BIg Shoulders, Period Details Create Modern Past

BIg Shoulders, Period Details Create Modern Past

It’s impossible to pin “Poor Things” down at any place or time except its own. It begins in a vaguely Victorian London, with scrappy medical student Max McCandles (Ramy Youssef) being brought into the Baxter home to obscure the development of Bella Baxter (Emma Stone), who has the body of an adult woman but the mind of an infant. As that fact suggests, the technology, travel methods, and science of “Poor Things” would all be at home in an Isaac Asimov novel, let alone the 1992 Alasdair Gray novel the film is based on. 

The problem of building a visual world that evokes both the past and the future was a prime challenge for the production and costume design teams on the Yorgos Lanthimos film, and it allowed costume designer Holly Waddington the opportunity to blow up expected conventions of period costuming. 

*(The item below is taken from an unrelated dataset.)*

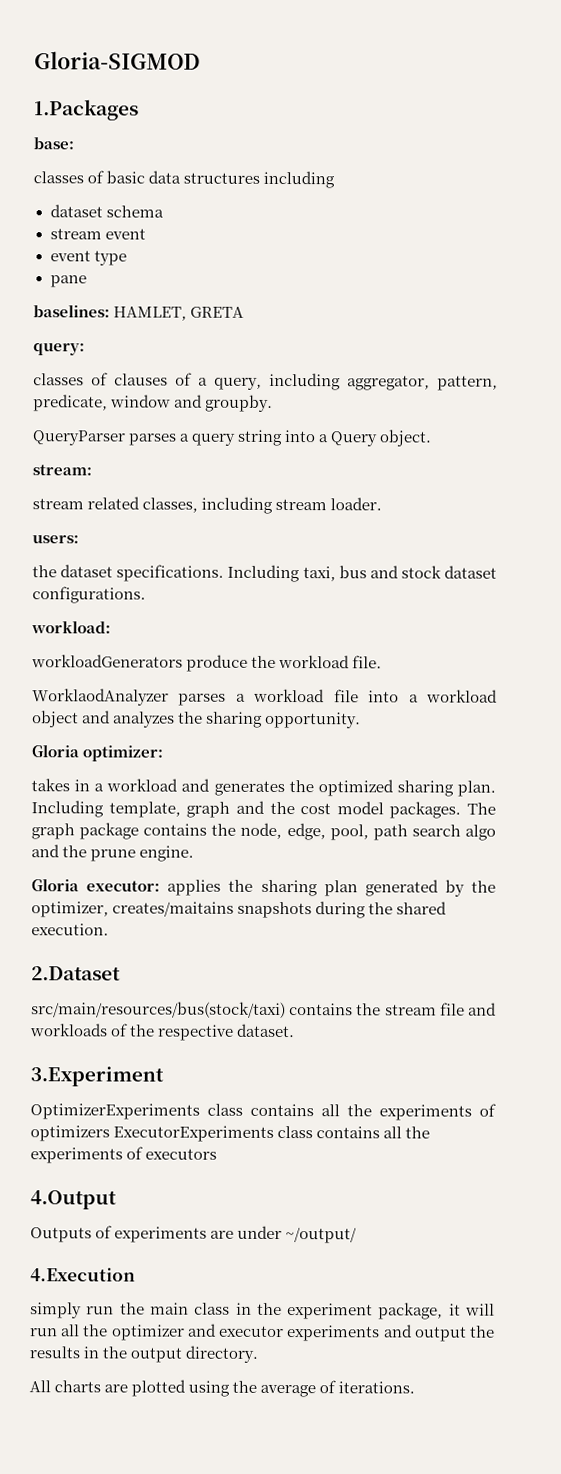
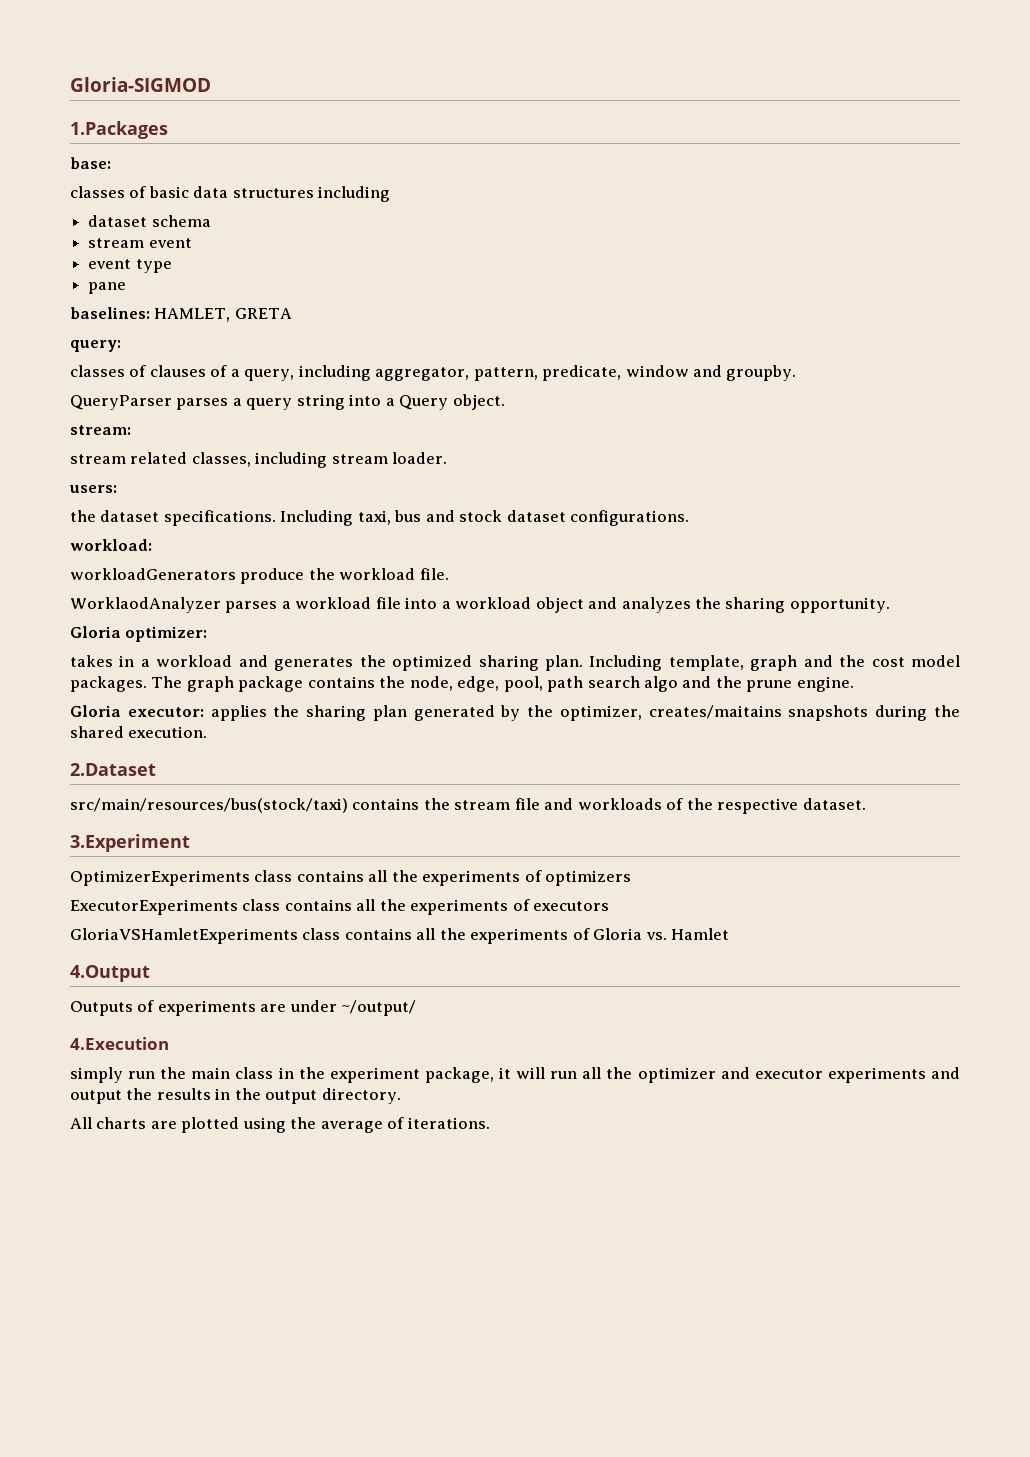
(110, 1133) none -> (632, 878) //
(218, 1154) none -> [70,928,730,944] // GloriaVSHamletExperiments class contains all the experiments of Gloria vs. Hamlet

Normally, historical costumes cheat a little bit and have slightly more modern silhouettes, or don’t use the same structure that held clothing together in the past. “Bridgerton” has made a point to embrace colors, patterns, and fabrics that wouldn’t have existed in the 18th or 19th centuries. “Poor Things,” while it doesn’t lean on historical patterns, does embrace — albeit in isolation — the big sleeves, more structured menswear, and dramatic shapes that were parts of past fashion. Waddington remixes these bits with modern fabrics and a design sensibility that embraces organic material to create clothing that is as singular as…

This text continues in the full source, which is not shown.